There are two suburban shopping centres, one located along Kinross Drive which includes a pharmacy, medical centre, convenience store, fast food takeaways, real estate agency, dog groomers, hair dressers. A new shopping centre called Kinross Central on the corner of Connolly Drive and Selkirk Drive has been opened in recent years.

Kinross Central

==Demographics==
According to the , Kinross had a population of 6,980. 0.5% of the total population are Indigenous Australians (Aboriginals and Torres Strait Islanders). 44% of the population are aged between 25 and 54 years, while 21.7% of the population are up to 14 years. The percentages of these age groups are higher than the respective national percentages of 41.2% and 18.7%. Also, 8.5% of the population are aged above 65, which is significantly less than the Australian population percentage of 15.8%.

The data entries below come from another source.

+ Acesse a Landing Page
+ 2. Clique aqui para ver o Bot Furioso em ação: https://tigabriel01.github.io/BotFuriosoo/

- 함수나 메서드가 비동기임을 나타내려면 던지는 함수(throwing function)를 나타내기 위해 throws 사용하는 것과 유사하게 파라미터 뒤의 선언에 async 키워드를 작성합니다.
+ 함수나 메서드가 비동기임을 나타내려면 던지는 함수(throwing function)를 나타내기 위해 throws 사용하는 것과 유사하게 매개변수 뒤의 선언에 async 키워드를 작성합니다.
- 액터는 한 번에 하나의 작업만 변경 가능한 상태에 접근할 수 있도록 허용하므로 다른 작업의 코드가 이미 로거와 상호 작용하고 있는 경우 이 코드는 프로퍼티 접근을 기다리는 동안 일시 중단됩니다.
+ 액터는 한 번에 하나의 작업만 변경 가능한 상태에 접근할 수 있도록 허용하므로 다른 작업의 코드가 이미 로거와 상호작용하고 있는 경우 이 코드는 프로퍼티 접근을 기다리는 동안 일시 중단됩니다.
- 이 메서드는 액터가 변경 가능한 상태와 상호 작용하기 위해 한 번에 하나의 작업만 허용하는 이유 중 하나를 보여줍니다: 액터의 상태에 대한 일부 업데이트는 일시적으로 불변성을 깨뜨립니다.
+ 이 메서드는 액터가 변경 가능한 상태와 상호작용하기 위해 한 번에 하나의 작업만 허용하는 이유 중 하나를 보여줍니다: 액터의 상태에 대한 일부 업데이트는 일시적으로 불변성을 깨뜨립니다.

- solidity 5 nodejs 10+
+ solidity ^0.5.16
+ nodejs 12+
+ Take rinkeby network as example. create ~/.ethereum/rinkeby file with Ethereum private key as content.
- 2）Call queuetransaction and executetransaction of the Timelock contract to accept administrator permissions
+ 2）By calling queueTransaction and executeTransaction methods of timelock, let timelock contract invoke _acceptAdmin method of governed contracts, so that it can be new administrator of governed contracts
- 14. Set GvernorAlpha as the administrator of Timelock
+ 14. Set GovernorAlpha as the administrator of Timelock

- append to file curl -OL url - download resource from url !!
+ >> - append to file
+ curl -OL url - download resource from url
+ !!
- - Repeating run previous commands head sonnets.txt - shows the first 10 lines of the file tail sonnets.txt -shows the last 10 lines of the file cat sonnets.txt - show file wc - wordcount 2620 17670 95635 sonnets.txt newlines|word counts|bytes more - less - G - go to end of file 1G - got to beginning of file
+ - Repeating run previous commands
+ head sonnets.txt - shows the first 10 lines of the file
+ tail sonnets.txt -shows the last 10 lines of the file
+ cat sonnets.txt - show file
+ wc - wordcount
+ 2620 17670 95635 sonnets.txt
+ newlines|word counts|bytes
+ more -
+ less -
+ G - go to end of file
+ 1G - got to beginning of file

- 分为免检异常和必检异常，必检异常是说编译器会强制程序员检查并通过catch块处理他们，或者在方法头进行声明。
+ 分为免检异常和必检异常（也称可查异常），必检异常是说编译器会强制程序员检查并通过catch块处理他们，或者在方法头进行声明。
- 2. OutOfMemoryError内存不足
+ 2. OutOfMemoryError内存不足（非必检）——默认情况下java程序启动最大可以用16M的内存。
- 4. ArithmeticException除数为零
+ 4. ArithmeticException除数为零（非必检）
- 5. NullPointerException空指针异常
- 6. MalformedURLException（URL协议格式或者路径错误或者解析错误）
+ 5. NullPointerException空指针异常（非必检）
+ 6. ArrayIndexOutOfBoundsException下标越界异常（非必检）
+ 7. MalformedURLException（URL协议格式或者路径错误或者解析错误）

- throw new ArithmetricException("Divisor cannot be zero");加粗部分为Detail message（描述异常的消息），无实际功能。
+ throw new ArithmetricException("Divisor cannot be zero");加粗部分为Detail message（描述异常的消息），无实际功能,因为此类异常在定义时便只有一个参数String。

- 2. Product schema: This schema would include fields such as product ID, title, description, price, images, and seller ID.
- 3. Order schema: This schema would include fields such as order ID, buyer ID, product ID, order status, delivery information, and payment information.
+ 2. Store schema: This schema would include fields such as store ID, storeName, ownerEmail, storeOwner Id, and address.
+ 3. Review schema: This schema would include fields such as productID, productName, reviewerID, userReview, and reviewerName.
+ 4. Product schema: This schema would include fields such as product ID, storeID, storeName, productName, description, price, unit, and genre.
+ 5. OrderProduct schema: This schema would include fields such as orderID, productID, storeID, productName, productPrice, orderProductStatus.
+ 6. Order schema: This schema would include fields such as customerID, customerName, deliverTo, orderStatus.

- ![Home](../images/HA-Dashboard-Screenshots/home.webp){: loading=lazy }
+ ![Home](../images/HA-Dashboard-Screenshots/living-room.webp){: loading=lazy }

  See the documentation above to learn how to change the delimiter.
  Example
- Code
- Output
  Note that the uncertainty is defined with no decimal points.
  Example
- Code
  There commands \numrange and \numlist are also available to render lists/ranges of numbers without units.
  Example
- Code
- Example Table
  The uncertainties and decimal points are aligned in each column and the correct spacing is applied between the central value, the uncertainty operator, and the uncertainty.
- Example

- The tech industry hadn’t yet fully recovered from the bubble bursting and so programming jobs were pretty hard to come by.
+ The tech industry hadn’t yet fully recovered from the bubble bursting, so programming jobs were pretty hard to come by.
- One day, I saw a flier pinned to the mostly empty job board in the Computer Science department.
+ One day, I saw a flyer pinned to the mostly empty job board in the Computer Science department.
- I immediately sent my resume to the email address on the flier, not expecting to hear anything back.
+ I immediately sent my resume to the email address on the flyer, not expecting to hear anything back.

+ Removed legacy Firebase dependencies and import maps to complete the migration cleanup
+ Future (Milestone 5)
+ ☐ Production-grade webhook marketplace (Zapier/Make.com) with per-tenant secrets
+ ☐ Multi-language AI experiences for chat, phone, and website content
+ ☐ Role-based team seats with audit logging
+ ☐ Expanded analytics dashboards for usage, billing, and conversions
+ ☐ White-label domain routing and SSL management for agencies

49.7% of the population were born in Australia, which is significantly less than the Australian population percentage of 66.7%. The most common other countries of birth were England 22.9%, South Africa 4.5%, Scotland 3.9%, New Zealand 3.1% and Ireland 1.8%. The most popular language spoken at home other than English was Afrikaans (1.8%).

The most common responses for religion in Kinross were No Religion 36.7%, Catholic 20.6%, and Anglican 18.5%.

==Transport==
Kinross is located northeast of Marmion Avenue and Burns Beach Road, and the Mitchell Freeway which extends to Burns Beach Road. The southeastern corner of Kinross is also served by the Currambine railway station, whilst other sections are served by one of three Transperth bus routes operated by Swan Transit which run between Joondalup station and Clarkson station. The 471 service travels along Marmion Avenue, turns into Edinburgh Avenue and onto Kinross Drive, it travels to the most northerly point of Kinross Drive where it terminates. The 473 service duplicates the route that the 474 takes through Kinross, except that the 473 terminates at Duart Pass. The 474 service proceeds along Connolly Drive, turning onto Selkirk Drive and MacNaughton Crescent, onto Geoff Russell Avenue across to Kinross Drive. The 474 (via Marmion Avenue) terminates at Clarkson Train Station.